Lors de votre discours de rentrée solennelle, vous avez émis un sévère rappel à l’ordre sur la présomption d’innocence qui était destiné à la presse. Pourquoi avoir voulu faire cette mise au point ?

“Lors de ce discours, j’avais effectivement insisté sur la présomption d’innocence et sur le droit à l’image. Ce n’est pas parce que l’on est poursuivi que l’on n’est pas innocent. Par définition, tous les gens qui sont présentés ici bénéficient de la présomption d’innocence. Il est vrai que j’ai souvent été choqué par le traitement médiatique. Lors de la rentrée solennelle, j’ai rappelé les textes en vigueur. Normalement, on ne peut pas diffuser l’image d’une personne menottée ou qui se trouve dans un box. La problématique de la dignité de la personne va au-delà du droit à l’information. Nous avons une architecture des lieux qui ne nous permet pas actuellement de sanctuariser certains endroits, nous allons donc y réfléchir. Il est tout à fait normal que la presse relate des audiences publiques en démocratie. Mais l’on a parfois le sentiment que l’on peut accéder à tout et c’est ce faux sentiment qu’il va falloir régler un jour. Nous devons aussi repenser l’architecture pour le confort des escortes de gendarmerie et de police, pour que les avocats aient une salle pour s’entretenir avec leurs clients. Ce dernier point est d’ailleurs une demande tout à fait légitime du barreau. Nous travaillons donc à faire sanctuariser certaines parties du tribunal. Je sais que c’est une tentation pour les journalistes de pouvoir se rendre partout. Certains estiment que l’on peut tout montrer et que la liberté de la presse est au-dessus de tout. Mais non, elle n’est pas au-dessus de tout et il y a des textes qui ont été adoptés pour que l’on respecte la dignité des gens. Quand on montre quelqu’un menotté et mis en examen, il n’est pas forcément coupable. Il ne faut pas que le lendemain, le fils ou la fille de cette personne soit insulté par ses camarades d’école car la photo de son père ou sa mère aura été diffusée avant même que ce dernier ou cette dernière ait été condamné."

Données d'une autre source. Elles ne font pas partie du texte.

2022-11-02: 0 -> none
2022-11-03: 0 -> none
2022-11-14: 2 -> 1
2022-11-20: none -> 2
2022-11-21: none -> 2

Face aux demandes de dépaysement des procès dans le cadre de certaines affaires, pensez-vous que la justice est rendue de manière sereine en Polynésie ?

“Ces demandes font partie du jeu des avocats et comme vous avez pu le constater, elles n’ont pas été suivies d’effet puisque la Cour de cassation a estimé que nous étions ici suffisamment impartiaux. Mais cette démarche des avocats ne me choque pas car c’est un droit dont ils disposent.”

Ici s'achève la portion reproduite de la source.